ハビシャム「あれ?セディはどううしたんだい?」
アニー「セディは先に走って行きましたよ。近くなのに乗り物に乗って行くなんて
自分には合わないと思ったのでしょうねえ」
ハビシャム「そうだったのか。じゃあローズィ、お前も乗りなさい」
ローズィ「あら?若君が歩いていったのなら私も一緒に歩いて行けば良かったわね。
2人だけでもお話もしたかったし」
ハビシャム「お前も乗せようとせっかく大き目の馬車にしたんだから乗りなさい」
ローズィ「若君も行ちゃったし、しょうがないわね。今度は若君に声を
かけてもらうよう頼んでみるわ。
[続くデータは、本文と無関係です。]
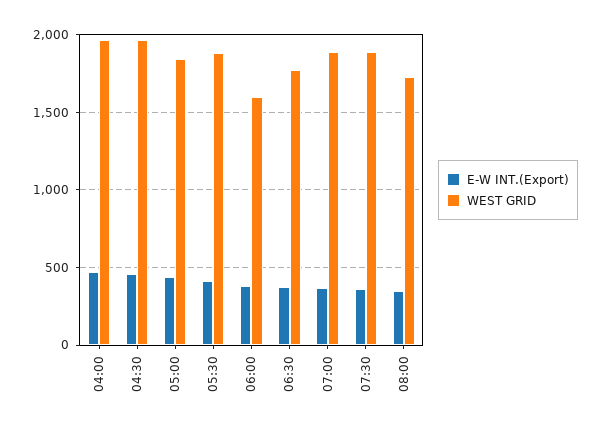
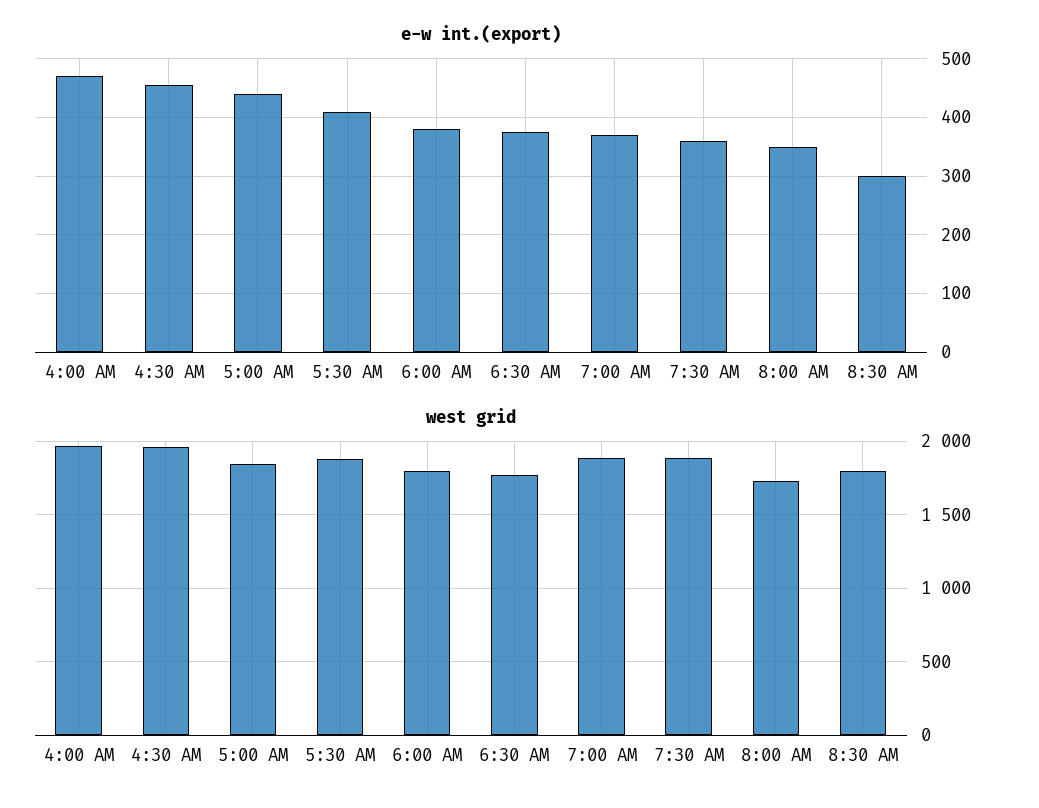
WEST GRID, 06:00: 1600 -> 1800
E-W INT.(Export), 8:30 AM: none -> 300
WEST GRID, 8:30 AM: none -> 1800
こう見えても私も若君と同じ若いんですからね」
ハビシャム「おいおい、私たちを一気に年寄り扱いか?」
ローズィ「アニーさんは別よ」
ハビシャム「やれやれ…」

気短の伯爵はそのやり取りにイライラしてきた。
伯爵「ハビシャム、つべこべ言わず早く乗って馬車を出してくれ。いつまでも
馬車に乗っていると腰が痛くなってくるわい」
ハビシャム「は、失礼いたしました。マイク(御者名前)、馬車を出してくれ」
御者「はい」
馬車は小気味良い蹄の音を立てて走りだした。